P. For the reasons stated in paragraphs I-P, counter-plaintiff failed to establish that the County Board's decision bears no relationship to the public health, safety and welfare. Based on the evidence presented by the parties, the Court concludes that the C-4 Special Use bears a reasonable relationship to the public health, safety and welfare and provides for the highest and best use of the subject property."
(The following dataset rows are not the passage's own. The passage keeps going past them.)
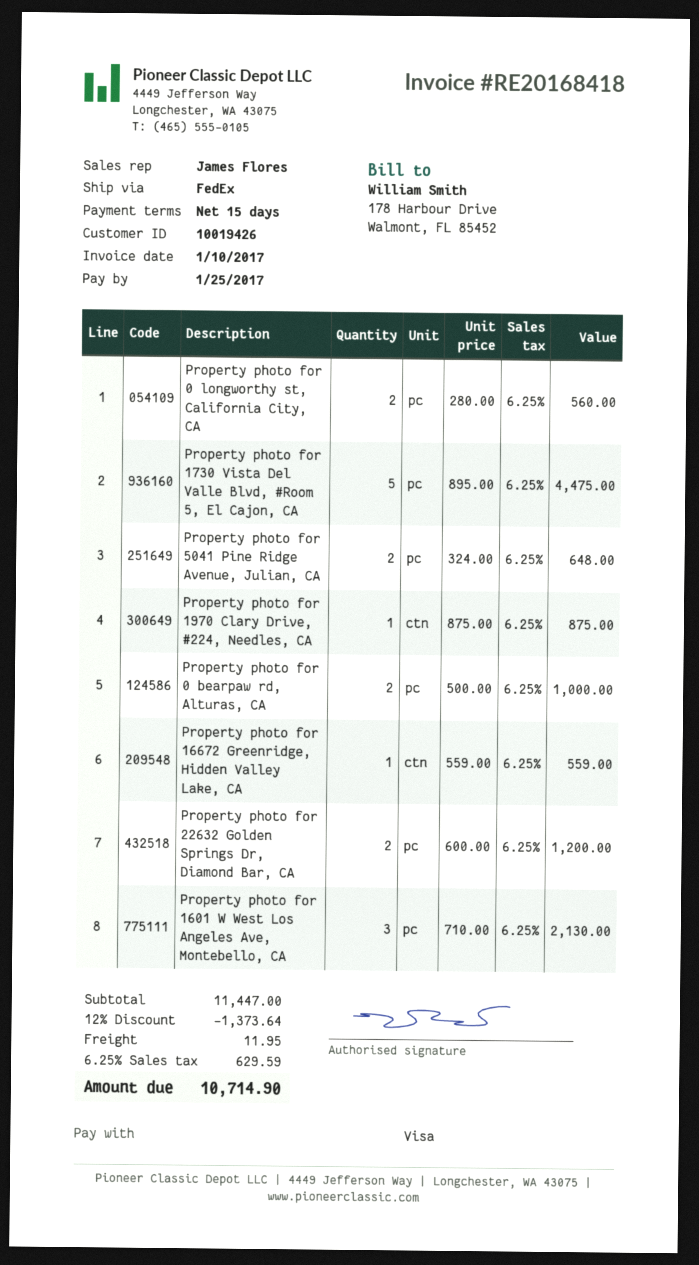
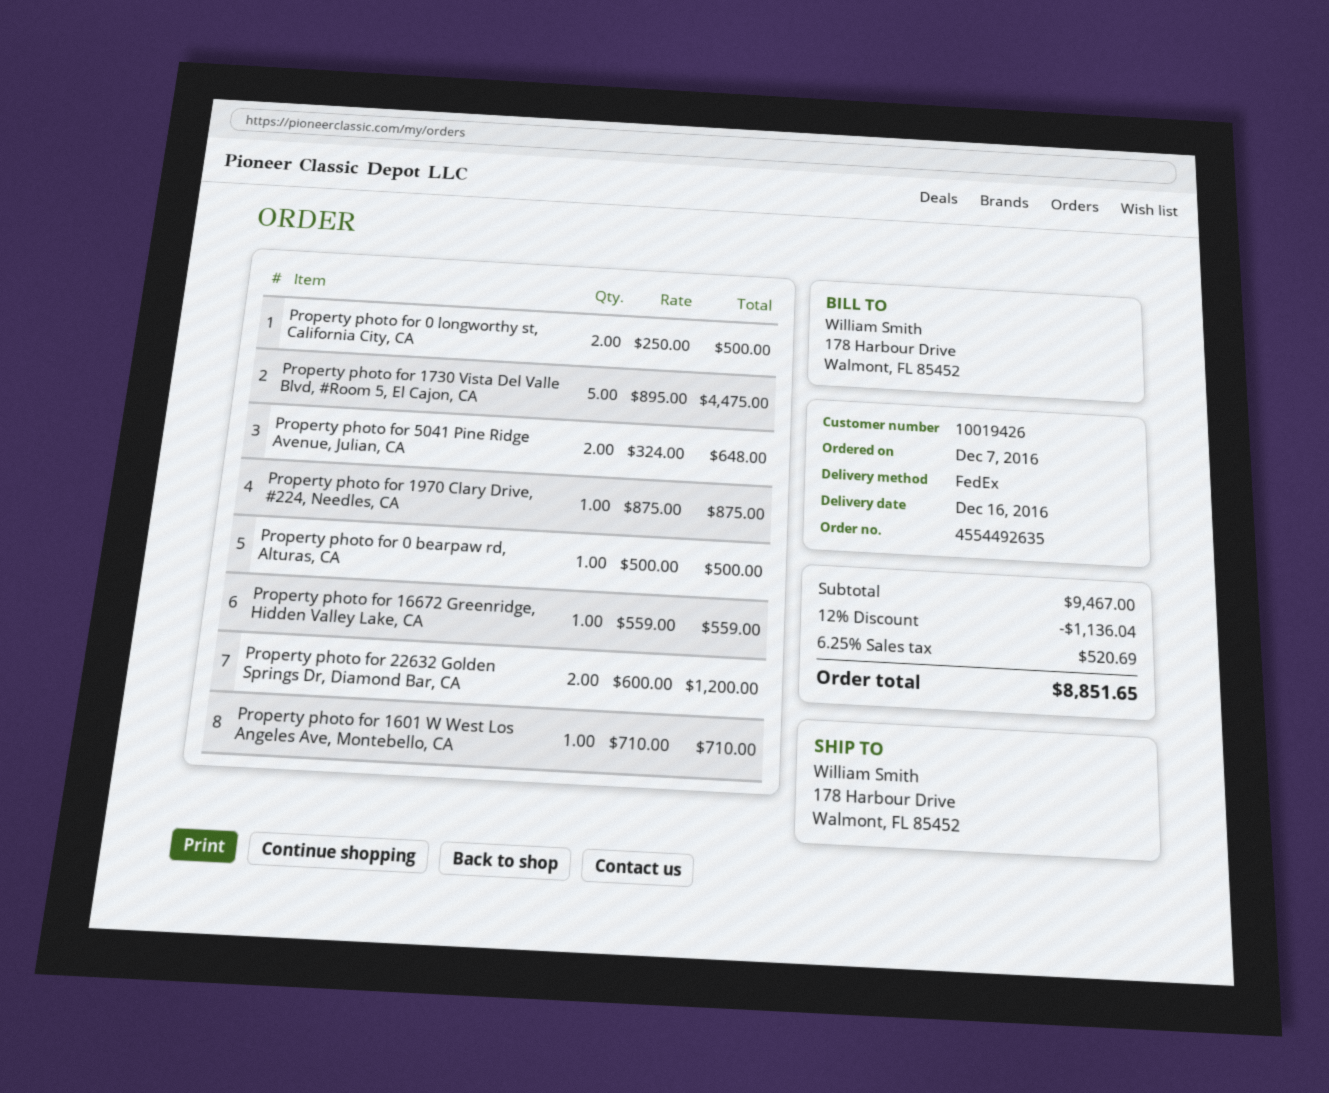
Property photo for 0 longworthy st, California City, CA: 2 x 280.00 = 560.00 -> 2 x 250.00 = 500.00
Property photo for 0 bearpaw rd, Alturas, CA: 2 x 500.00 = 1000.00 -> 1 x 500.00 = 500.00
Property photo for 1601 W West Los Angeles Ave, Montebello, CA: 3 x 710.00 = 2130.00 -> 1 x 710.00 = 710.00
subtotal: 11447.00 -> 9467.00
discount: 12% = 1373.64 -> 12% = 1136.04
shipping: 11.95 -> none
tax: 6.25% = 629.59 -> 6.25% = 520.69
total: 10714.90 -> 8851.65

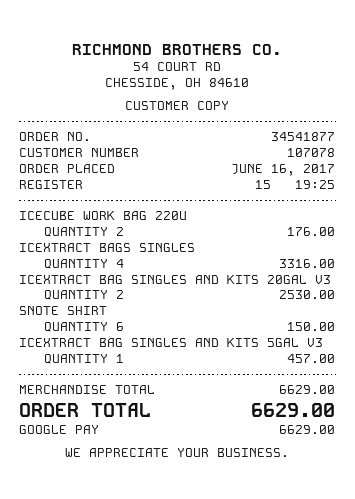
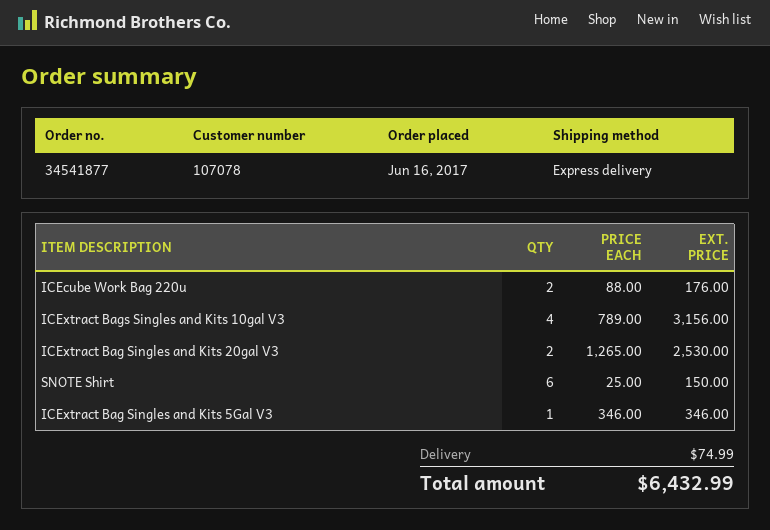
ICEXTRACT BAGS SINGLES: 4 for 3316.00 -> 4 for 3156.00
ICEXTRACT BAG SINGLES AND KITS 5GAL V3: 1 for 457.00 -> 1 for 346.00
shipping: none -> 74.99
total: 6629.00 -> 6432.99

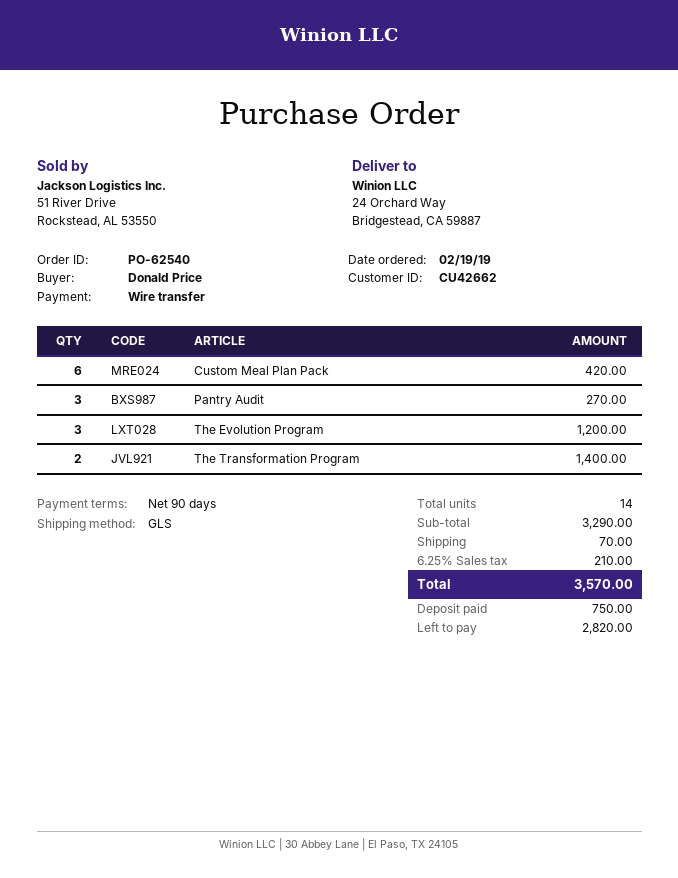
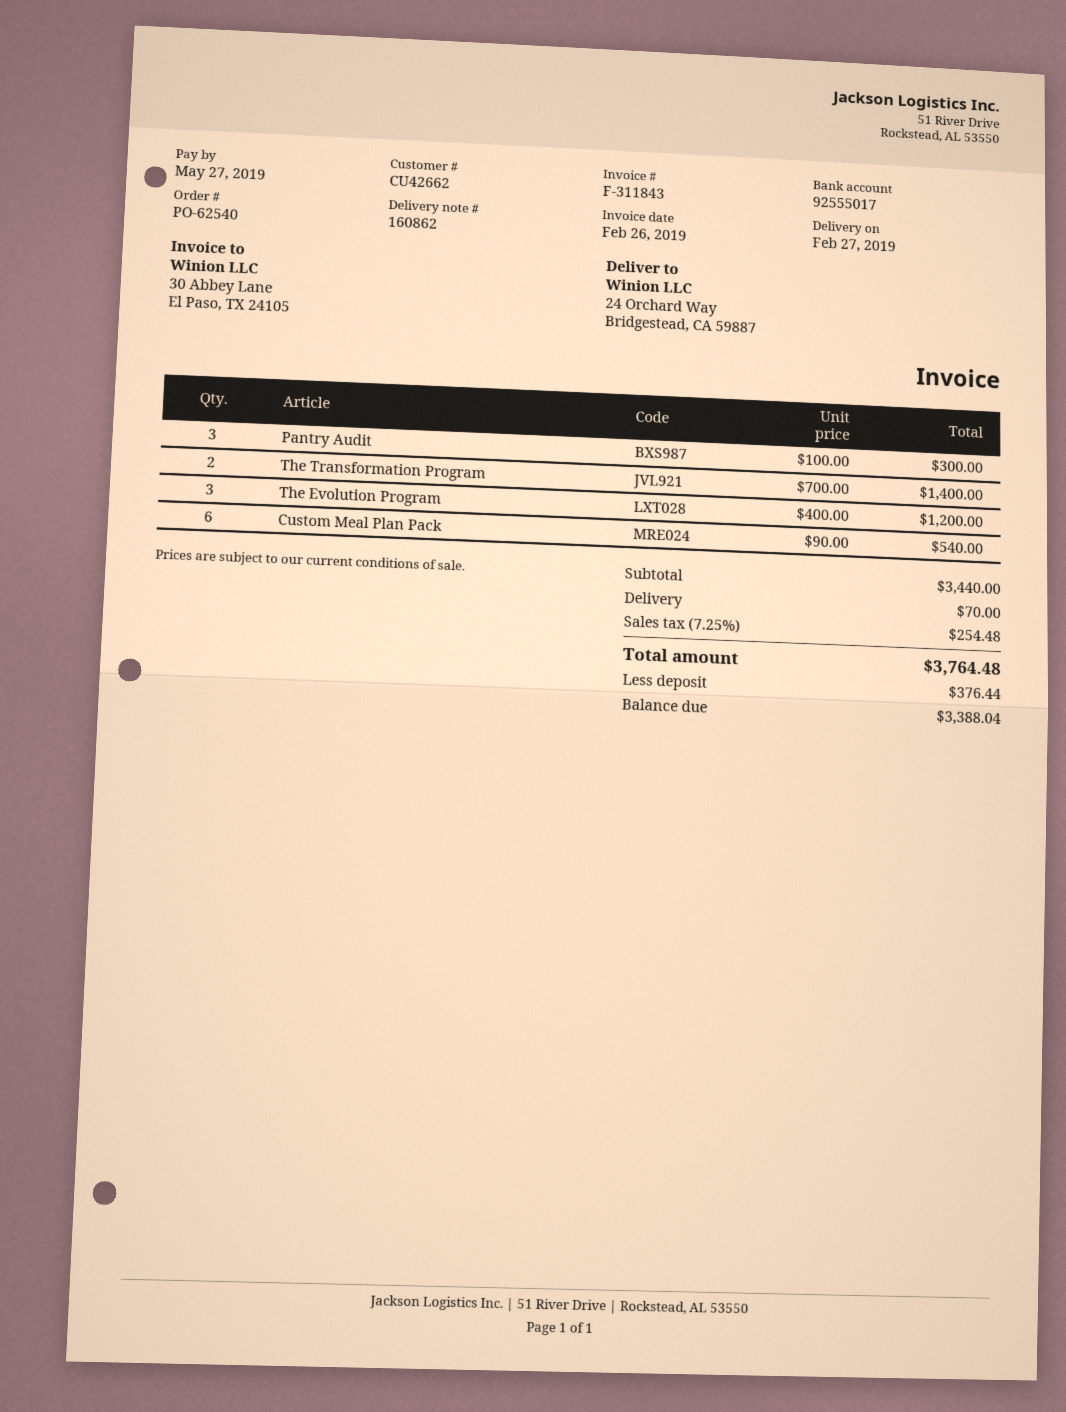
Custom Meal Plan Pack: 6 for 420.00 -> 6 for 540.00
Pantry Audit: 3 for 270.00 -> 3 for 300.00
subtotal: 3290.00 -> 3440.00
tax: 6.25% = 210.00 -> 7.25% = 254.48
total: 3570.00 -> 3764.48
deposit: 750.00 -> 376.44
balance: 2820.00 -> 3388.04

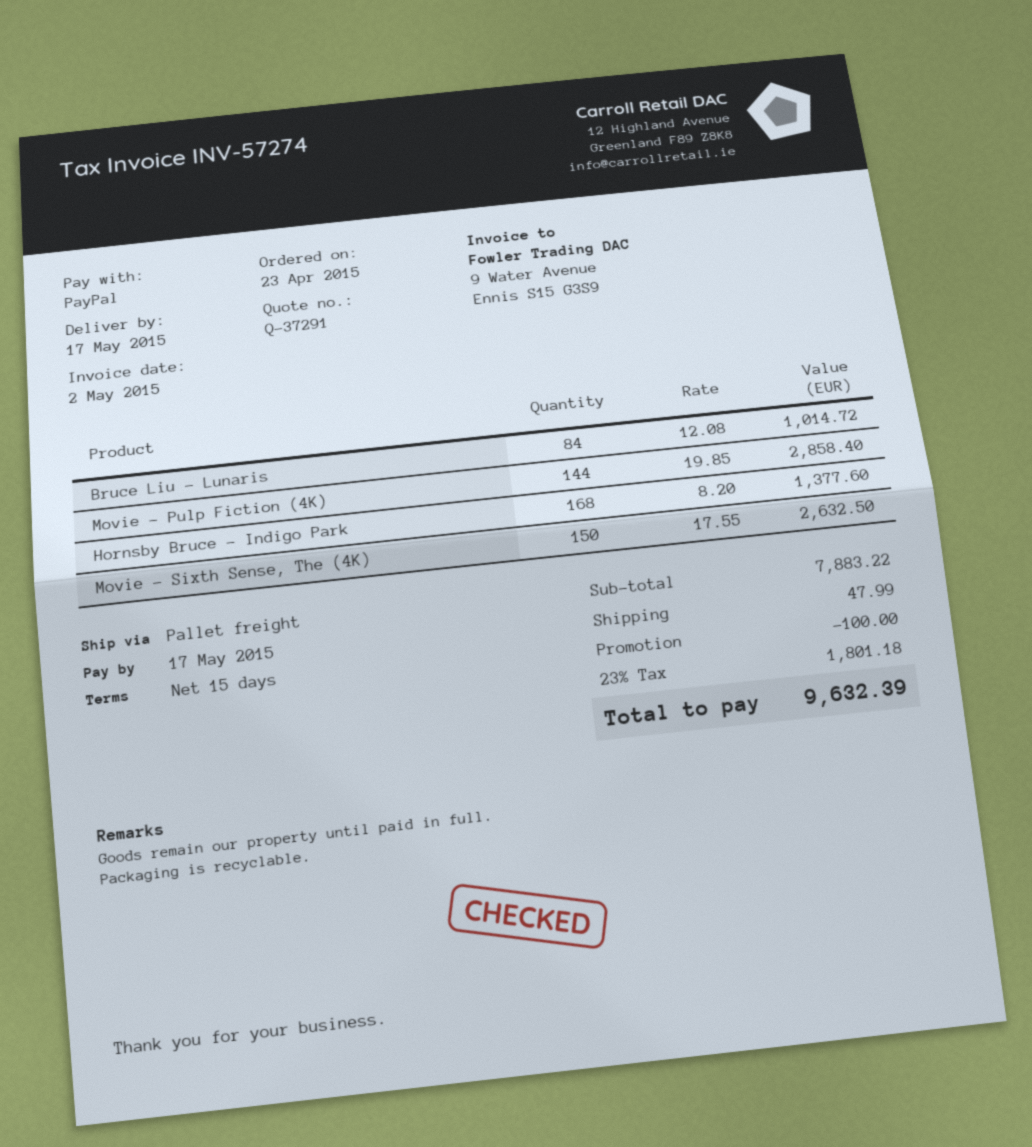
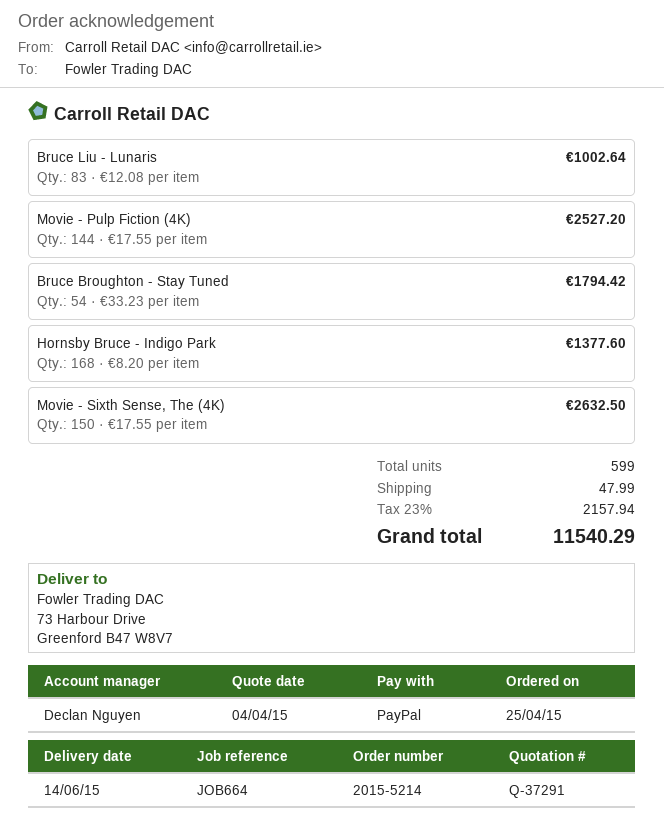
order date: 2015-04-23 -> 2015-04-25
delivery date: 2015-05-17 -> 2015-06-14
Bruce Liu - Lunaris: 84 x 12.08 = 1014.72 -> 83 x 12.08 = 1002.64
Movie - Pulp Fiction (4K): 144 x 19.85 = 2858.40 -> 144 x 17.55 = 2527.20
Bruce Broughton - Stay Tuned: none -> 54 x 33.23 = 1794.42
discount: 100.00 -> none
tax: 23% = 1801.18 -> 23% = 2157.94
total: 9632.39 -> 11540.29

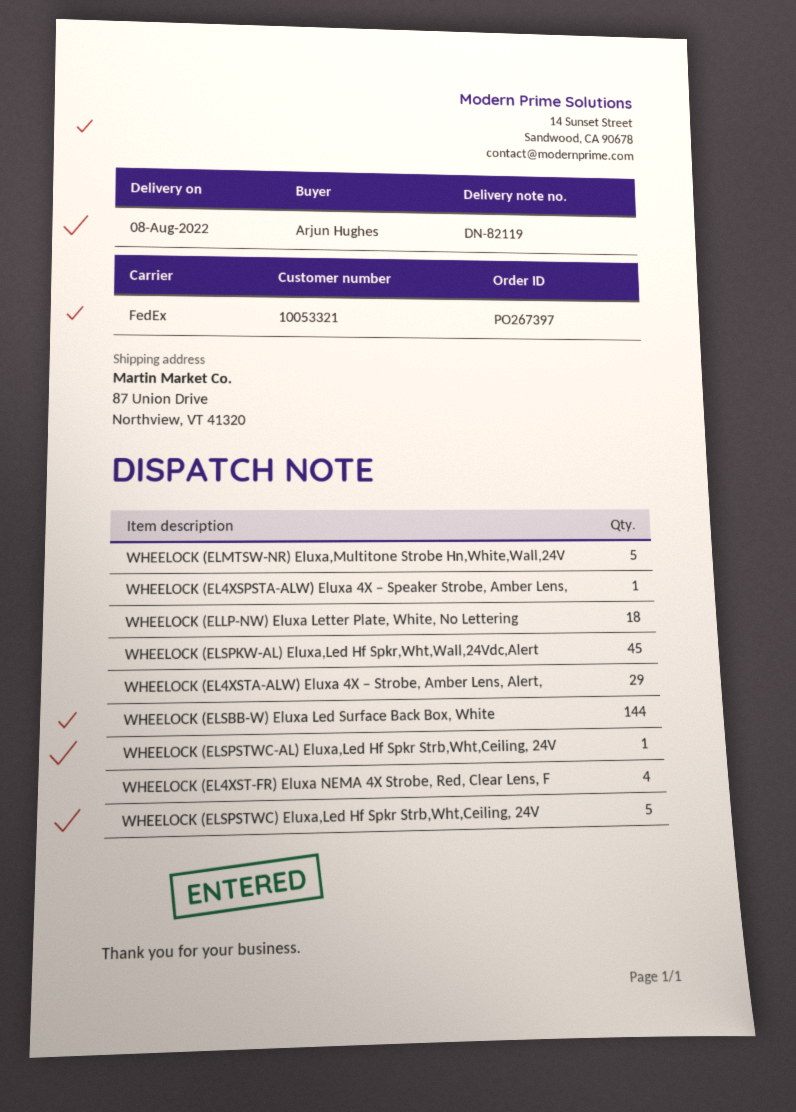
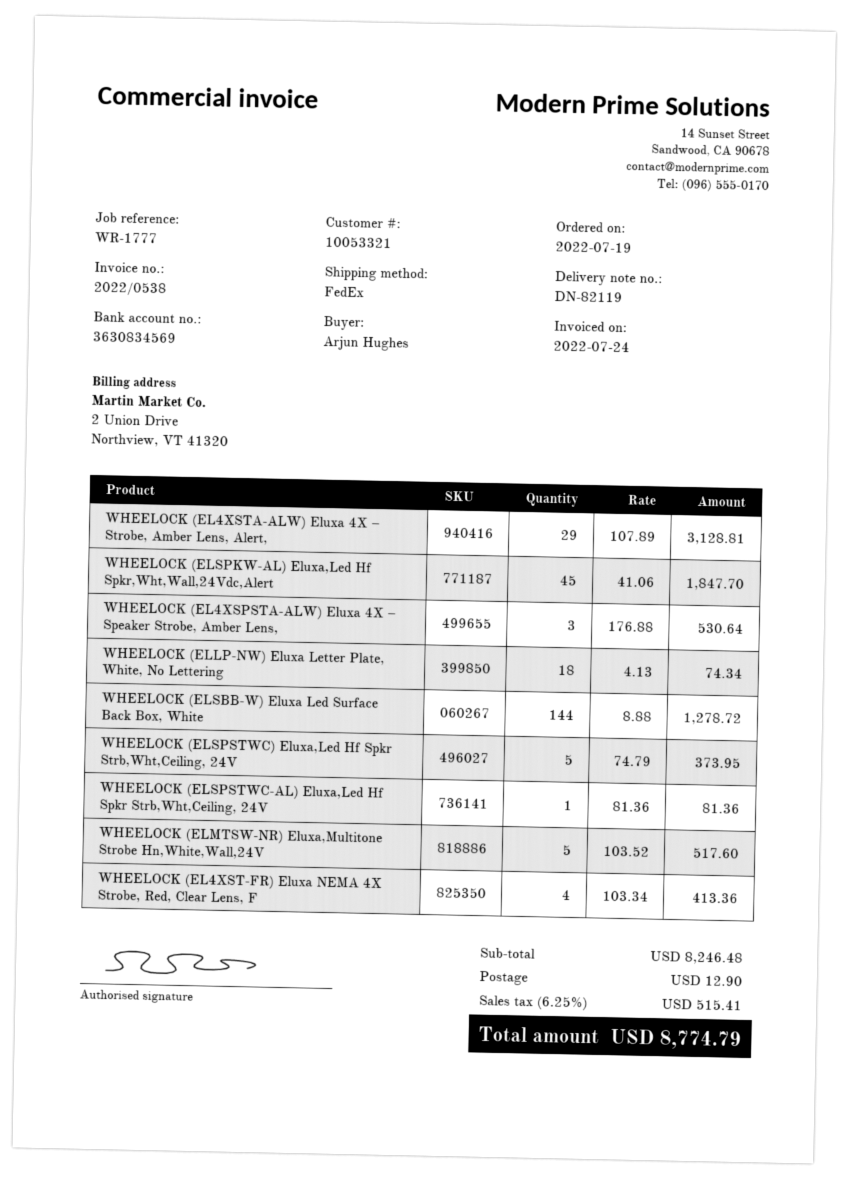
WHEELOCK (EL4XSPSTA-ALW) Eluxa 4X – Speaker Strobe, Amber Lens,: 1 -> 3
• 1 The Village contends that the County acted unreasonably and arbitrarily in authorizing the C-4 zoning for commercial development. Further, the property is best suited for residential use, and commercial development would result in a reduction in value of the surrounding residential property. The County action in rezoning the area is unsupported by any evidence of a change in the character of the area or a trend toward commercial development. Therefore, the trial court's ruling is against the manifest weight of the evidence. We disagree.

In an action to prevent the enforcement of a zoning ordinance, the moving party has the burden of proving by clear and convincing evidence that the application of the ordinance is arbitrary and unreasonable and has no relation to the public health, safety and welfare. (Aurora National Bank v. City of Aurora (1976), 41 Ill. App.3d 239, 244, 353 N.E.2d 61, 65.) A presumption of validity always attaches to a zoning ordinance. 41 Ill. App.3d 239, 244.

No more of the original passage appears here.